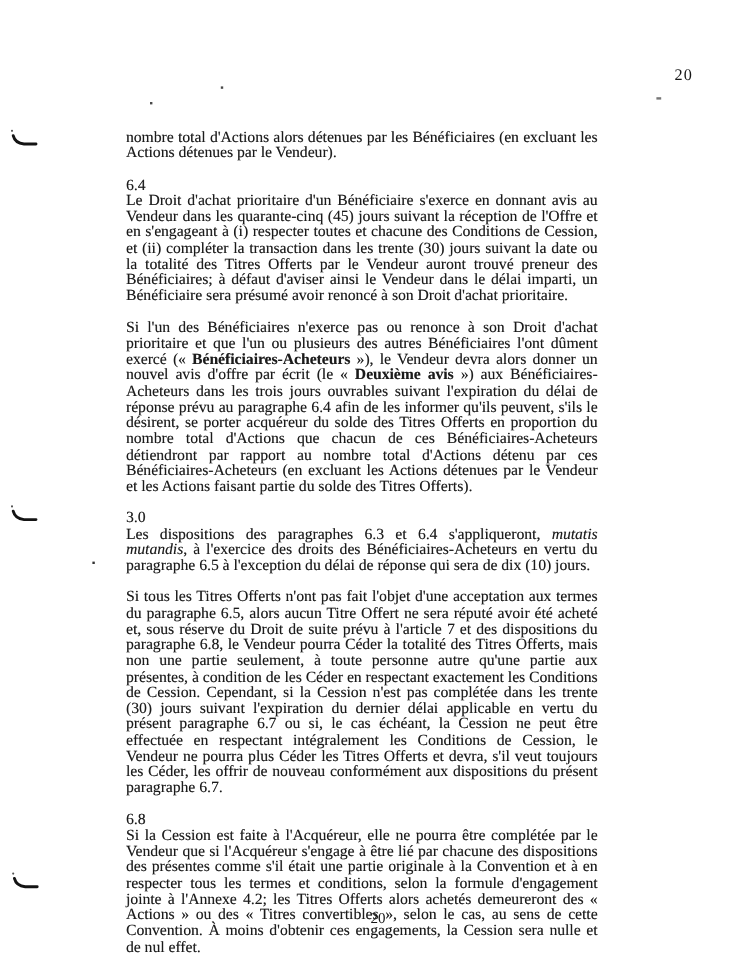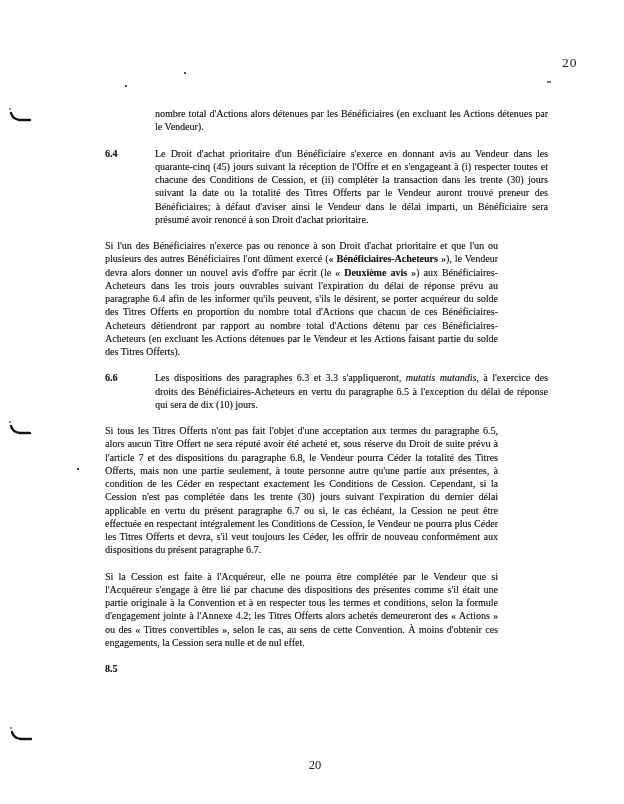"nombre total d'Actions alors détenues" .para { flex-direction: none -> column; font-size: 10px -> 13px }
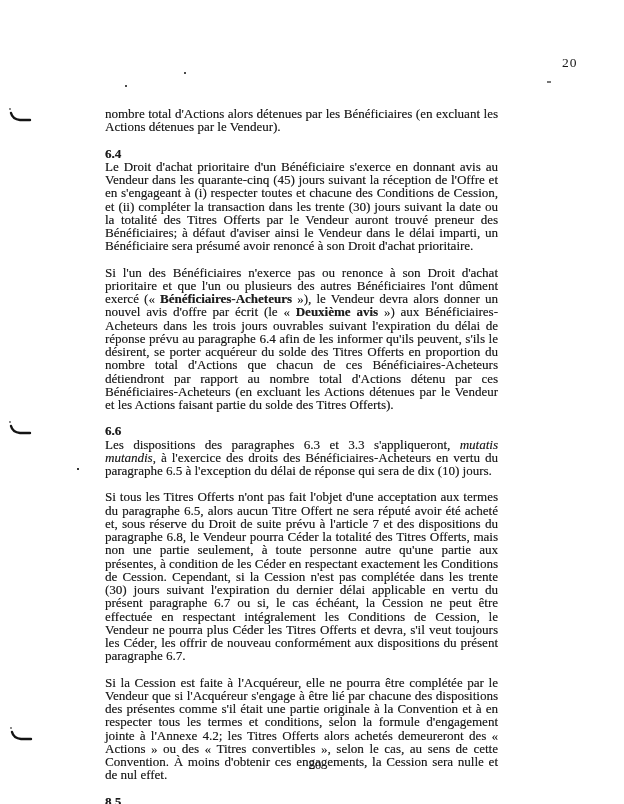"6.4" .num { font-weight: 700 -> 400 }
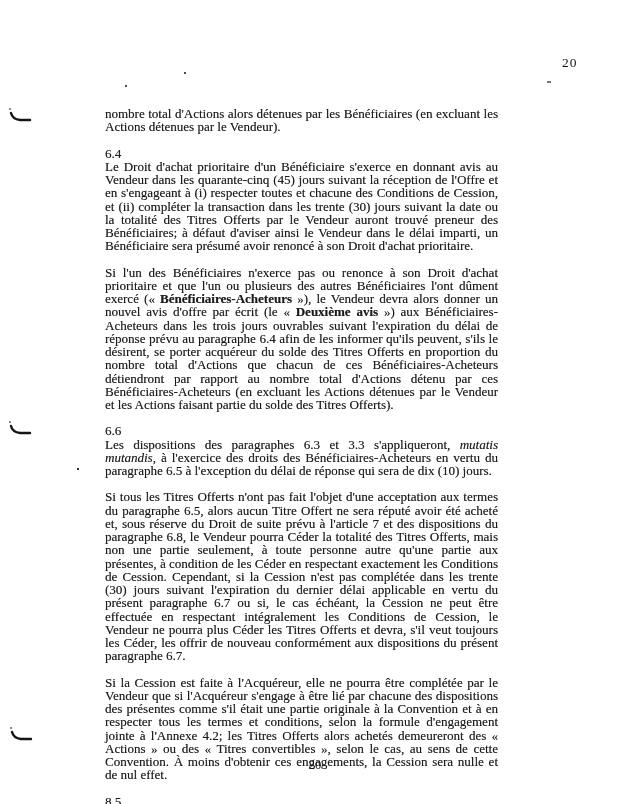"6.6" div.num { text: 6.6 -> 3.0 }
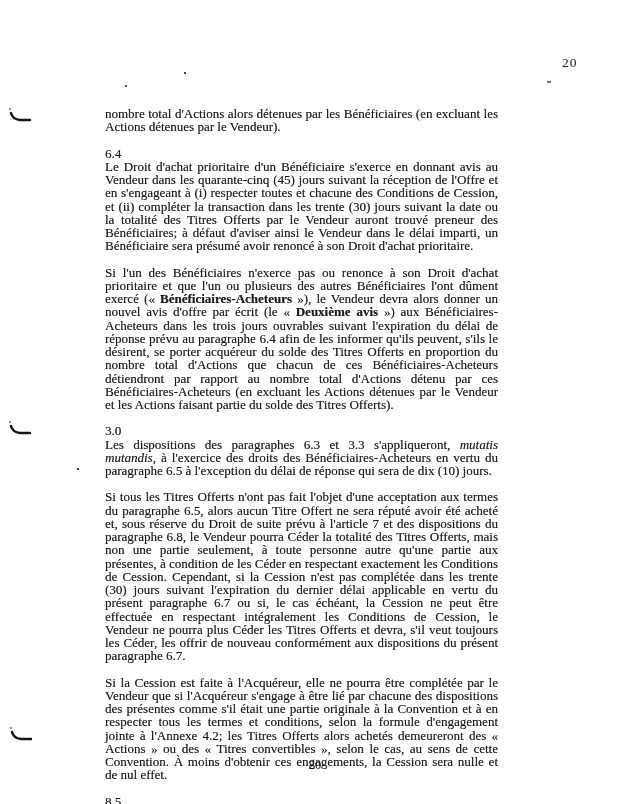"Les dispositions des paragraphes 6.3" span { text: 3.3 -> 6.4 }
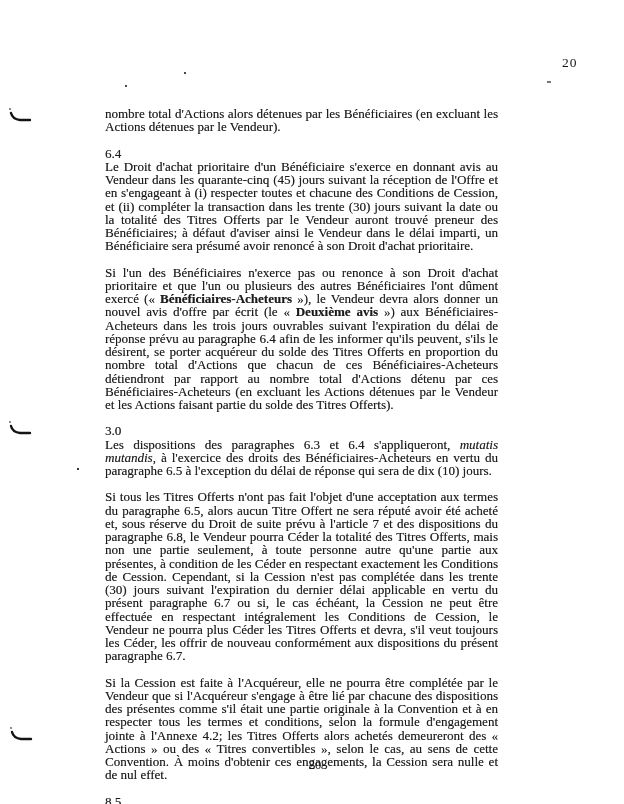"6.8" div.num { html: none -> <div>6.8</div> }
·····
*Task prompt*.
The data above should be repeated in full and exactly, with no pictures carried over.

*Response*.
"nombre total d'Actions alors détenues" .para { flex-direction: none -> column; font-size: 10px -> 13px }
"6.4" .num { font-weight: 700 -> 400 }
"6.6" div.num { text: 6.6 -> 3.0 }
"Les dispositions des paragraphes 6.3" span { text: 3.3 -> 6.4 }
"6.8" div.num { html: none -> <div>6.8</div> }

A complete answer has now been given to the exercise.